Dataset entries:
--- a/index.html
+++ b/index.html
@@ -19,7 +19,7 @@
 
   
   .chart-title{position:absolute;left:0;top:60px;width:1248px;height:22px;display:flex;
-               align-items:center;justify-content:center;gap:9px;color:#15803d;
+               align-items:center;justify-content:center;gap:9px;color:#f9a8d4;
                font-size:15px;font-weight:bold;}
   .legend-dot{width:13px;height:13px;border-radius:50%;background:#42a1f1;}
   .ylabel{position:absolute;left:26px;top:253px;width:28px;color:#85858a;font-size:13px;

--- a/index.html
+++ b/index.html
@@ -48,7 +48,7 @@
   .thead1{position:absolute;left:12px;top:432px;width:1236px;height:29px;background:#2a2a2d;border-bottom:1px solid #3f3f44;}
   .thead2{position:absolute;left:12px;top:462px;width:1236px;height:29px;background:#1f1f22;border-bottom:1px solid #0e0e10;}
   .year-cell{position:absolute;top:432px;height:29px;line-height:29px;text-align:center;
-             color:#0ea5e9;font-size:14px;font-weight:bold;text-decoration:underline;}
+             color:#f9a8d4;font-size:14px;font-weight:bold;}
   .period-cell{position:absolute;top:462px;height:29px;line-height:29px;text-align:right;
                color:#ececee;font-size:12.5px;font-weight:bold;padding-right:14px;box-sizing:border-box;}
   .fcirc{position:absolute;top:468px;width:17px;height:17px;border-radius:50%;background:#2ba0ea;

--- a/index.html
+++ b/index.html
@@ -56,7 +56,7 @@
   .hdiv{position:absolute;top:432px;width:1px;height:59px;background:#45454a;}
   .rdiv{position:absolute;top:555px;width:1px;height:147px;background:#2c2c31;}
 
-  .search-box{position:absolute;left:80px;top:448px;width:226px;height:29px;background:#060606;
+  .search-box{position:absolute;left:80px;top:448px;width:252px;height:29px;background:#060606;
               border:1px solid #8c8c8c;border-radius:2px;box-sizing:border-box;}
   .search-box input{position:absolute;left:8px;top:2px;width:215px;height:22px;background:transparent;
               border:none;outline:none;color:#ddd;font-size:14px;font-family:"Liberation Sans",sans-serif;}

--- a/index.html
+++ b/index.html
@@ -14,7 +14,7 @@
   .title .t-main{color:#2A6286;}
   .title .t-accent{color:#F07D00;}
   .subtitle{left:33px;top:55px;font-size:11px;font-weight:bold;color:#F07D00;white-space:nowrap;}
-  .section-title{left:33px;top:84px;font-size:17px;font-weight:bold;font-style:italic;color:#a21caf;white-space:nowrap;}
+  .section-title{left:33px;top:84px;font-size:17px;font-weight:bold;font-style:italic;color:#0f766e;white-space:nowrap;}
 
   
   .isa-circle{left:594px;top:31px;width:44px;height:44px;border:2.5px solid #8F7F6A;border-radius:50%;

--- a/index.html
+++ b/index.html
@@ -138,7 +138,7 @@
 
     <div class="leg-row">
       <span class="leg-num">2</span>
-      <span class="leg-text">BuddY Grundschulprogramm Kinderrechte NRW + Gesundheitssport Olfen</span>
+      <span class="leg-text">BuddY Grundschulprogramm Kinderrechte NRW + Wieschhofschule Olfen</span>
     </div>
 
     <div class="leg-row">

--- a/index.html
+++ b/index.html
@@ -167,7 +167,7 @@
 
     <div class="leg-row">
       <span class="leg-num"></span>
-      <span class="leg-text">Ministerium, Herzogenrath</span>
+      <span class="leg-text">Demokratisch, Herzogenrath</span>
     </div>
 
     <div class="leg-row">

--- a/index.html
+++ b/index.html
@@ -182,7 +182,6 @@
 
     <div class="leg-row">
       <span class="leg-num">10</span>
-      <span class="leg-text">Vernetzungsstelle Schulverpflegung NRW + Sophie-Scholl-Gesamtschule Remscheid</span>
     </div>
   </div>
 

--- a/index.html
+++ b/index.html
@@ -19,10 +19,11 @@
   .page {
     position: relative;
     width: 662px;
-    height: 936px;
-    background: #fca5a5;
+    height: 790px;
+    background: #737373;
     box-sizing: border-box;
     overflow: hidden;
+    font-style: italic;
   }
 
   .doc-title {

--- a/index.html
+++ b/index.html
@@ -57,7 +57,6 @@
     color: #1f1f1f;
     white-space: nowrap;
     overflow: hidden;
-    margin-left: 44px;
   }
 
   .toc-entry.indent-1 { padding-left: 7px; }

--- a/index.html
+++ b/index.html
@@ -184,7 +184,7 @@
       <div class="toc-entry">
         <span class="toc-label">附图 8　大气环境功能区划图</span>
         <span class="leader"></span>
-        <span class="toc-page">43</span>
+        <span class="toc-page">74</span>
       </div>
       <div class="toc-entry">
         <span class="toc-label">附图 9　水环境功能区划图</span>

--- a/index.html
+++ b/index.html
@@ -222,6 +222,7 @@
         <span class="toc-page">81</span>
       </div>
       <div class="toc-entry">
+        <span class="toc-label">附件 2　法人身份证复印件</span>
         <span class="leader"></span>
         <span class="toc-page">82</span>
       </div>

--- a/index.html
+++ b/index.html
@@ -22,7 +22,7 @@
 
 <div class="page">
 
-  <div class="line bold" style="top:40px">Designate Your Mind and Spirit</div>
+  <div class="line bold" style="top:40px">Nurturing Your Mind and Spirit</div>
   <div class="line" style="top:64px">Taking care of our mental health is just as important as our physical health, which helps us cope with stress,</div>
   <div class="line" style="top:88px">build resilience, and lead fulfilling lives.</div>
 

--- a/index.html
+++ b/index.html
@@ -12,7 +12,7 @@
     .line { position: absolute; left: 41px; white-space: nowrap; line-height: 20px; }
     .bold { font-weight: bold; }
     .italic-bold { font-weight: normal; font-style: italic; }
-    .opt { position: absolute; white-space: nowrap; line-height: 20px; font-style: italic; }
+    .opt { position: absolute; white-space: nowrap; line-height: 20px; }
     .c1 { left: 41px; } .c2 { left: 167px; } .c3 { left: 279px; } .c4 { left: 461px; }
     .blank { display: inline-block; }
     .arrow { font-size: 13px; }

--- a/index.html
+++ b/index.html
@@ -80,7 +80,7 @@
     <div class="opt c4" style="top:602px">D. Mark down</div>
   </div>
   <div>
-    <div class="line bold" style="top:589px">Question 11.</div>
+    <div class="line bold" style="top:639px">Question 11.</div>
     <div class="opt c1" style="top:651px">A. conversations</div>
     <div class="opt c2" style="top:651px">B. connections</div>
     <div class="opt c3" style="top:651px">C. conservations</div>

- What you have to do -
Throughout the data above, count the lines where the word "Question" occurs, and report that figure alone.

- Solution for this exercise -
2